• Jugular foramen;
  • schwannoma;
  • cranial nerve;
  • meningioma;
  • glomus;
  • infratemporal;
  • paraganglioma


Objectives/Hypothesis: To describe the presentation, radiographic findings, and surgical management of seven patients who have been diagnosed and treated with jugular foramen schwannomas at the University of Utah.

Study Design: Retrospective chart review.

Methods: The charts of seven patients diagnosed with jugular foramen schwannomas were reviewed for presentation symptoms, radiographic findings, and physical examination findings. For the six who underwent surgical excision, the surgical procedure used, cranial nerve function results, audiometric results, perioperative complications, and other follow-up data are presented.

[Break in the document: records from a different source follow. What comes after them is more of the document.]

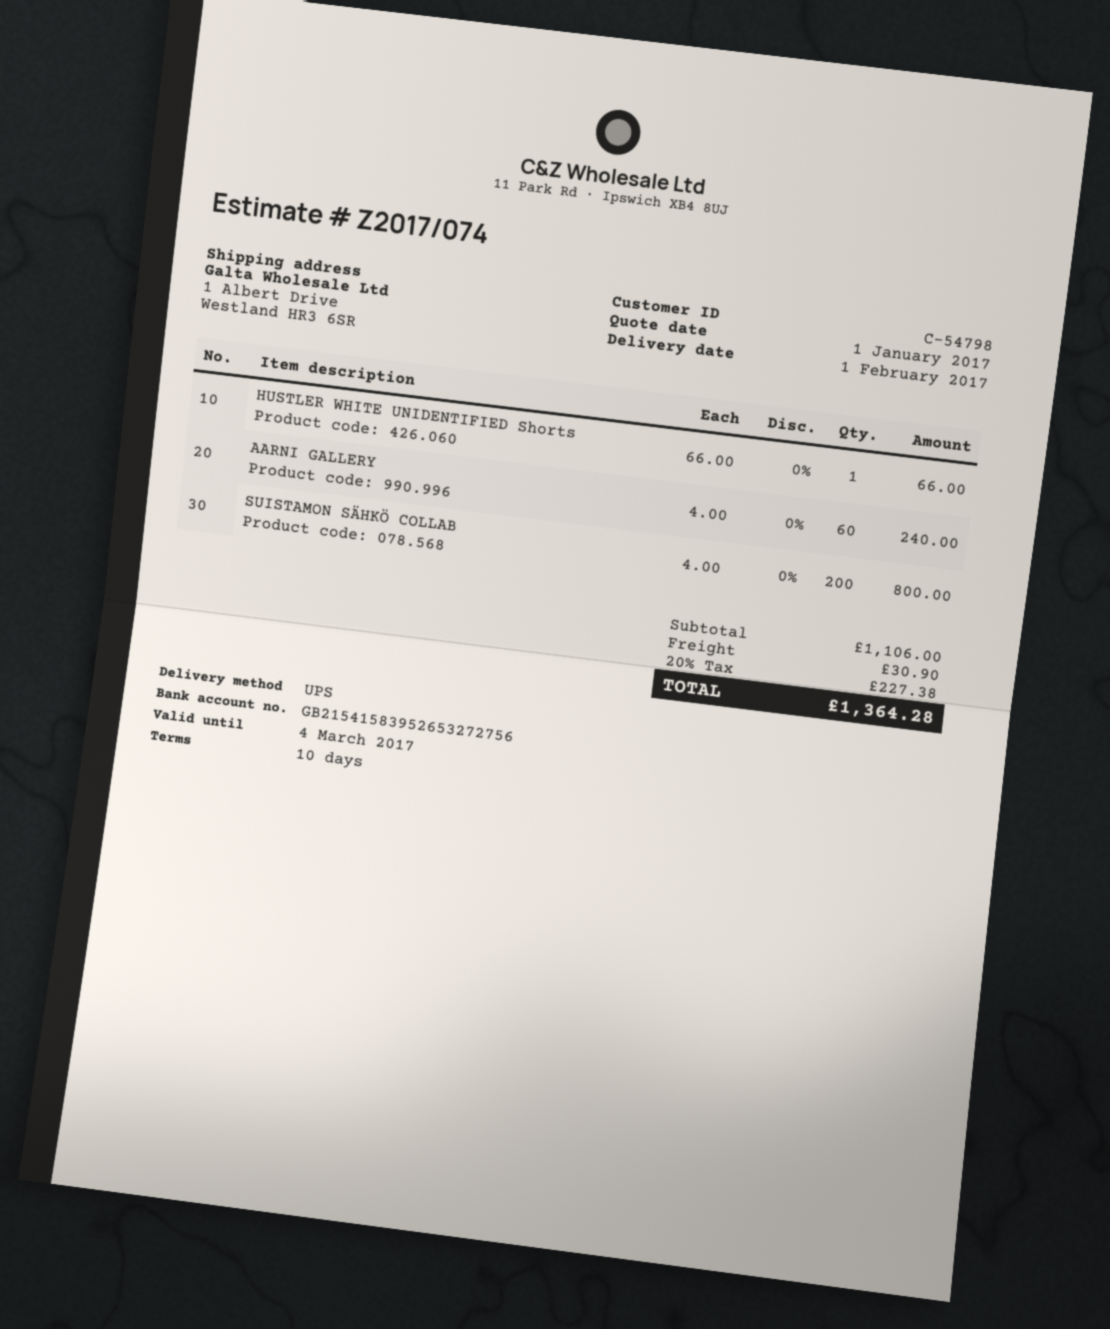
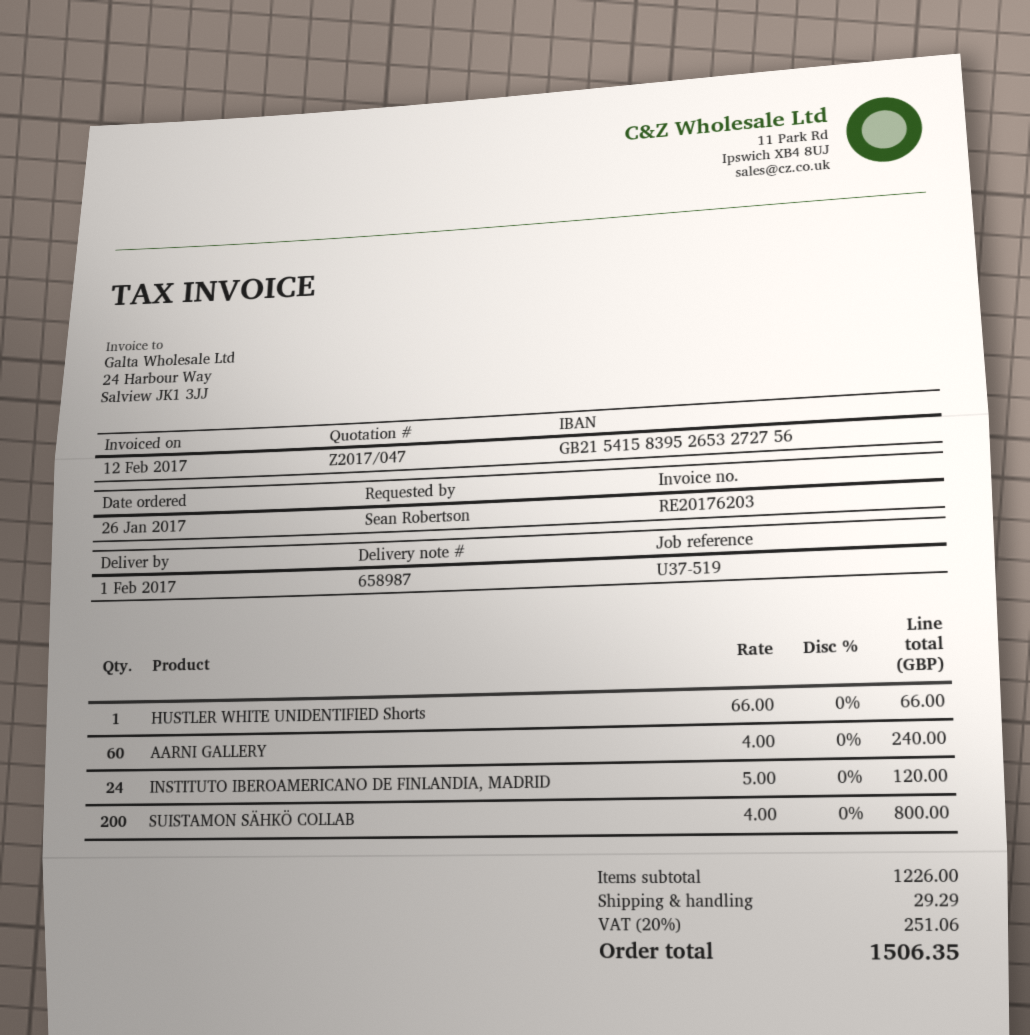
quote number: Z2017/074 -> Z2017/047
INSTITUTO IBEROAMERICANO DE FINLANDIA, MADRID: none -> 24 x 5.00 = 120.00
subtotal: 1106.00 -> 1226.00
shipping: 30.90 -> 29.29
tax: 20% = 227.38 -> 20% = 251.06
total: 1364.28 -> 1506.35

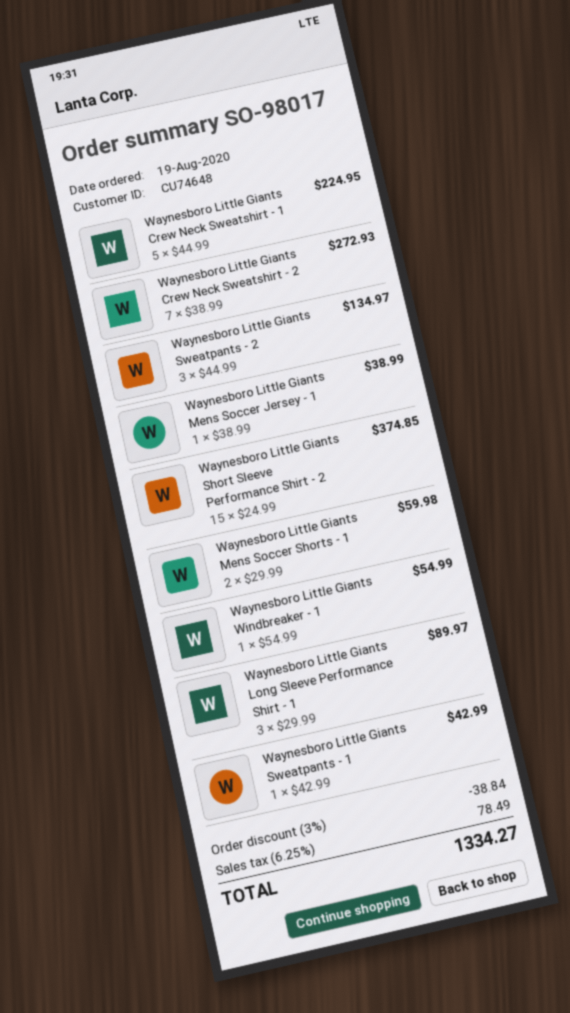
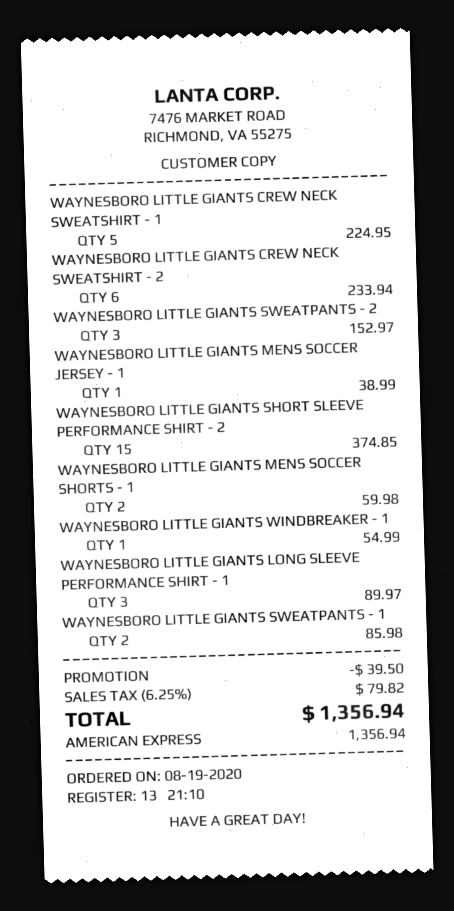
Waynesboro Little Giants Crew Neck Sweatshirt - 2: 7 for 272.93 -> 6 for 233.94
Waynesboro Little Giants Sweatpants - 2: 3 for 134.97 -> 3 for 152.97
Waynesboro Little Giants Sweatpants - 1: 1 for 42.99 -> 2 for 85.98
discount: 38.84 -> 39.50
tax: 6.25% = 78.49 -> 6.25% = 79.82
total: 1334.27 -> 1356.94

Results: Seven patients were identified from ages 24 to 69 years. Six of the seven underwent surgical excision. Primary presentation symptoms included dizziness, hearing loss, dysphagia, diplopia, tongue paresis, and hoarseness. The choice of surgical approach was based on the size and location of the tumor. All patients had complete excision of their tumors. The nerve of origin included the glossopharyngeal, vagus, and spinal accessory nerves. Preoperative cranial nerve dysfunction continued postoperatively for lower cranial nerves but resolved in patients who were noted to have preoperative dysfunction of cranial nerve V and VI. The rate of new lower cranial nerve injury was 15% and was only seen in the cranial nerves that were determined to be the nerve of origin. In two cases, a temporary feeding tube was required. No recurrences have been noted to date.

Conclusions: Jugular foramen schwannomas can be successfully diagnosed preoperatively with computed tomography and magnetic resonance imaging. These tumors can be successfully managed with surgery and low morbidity.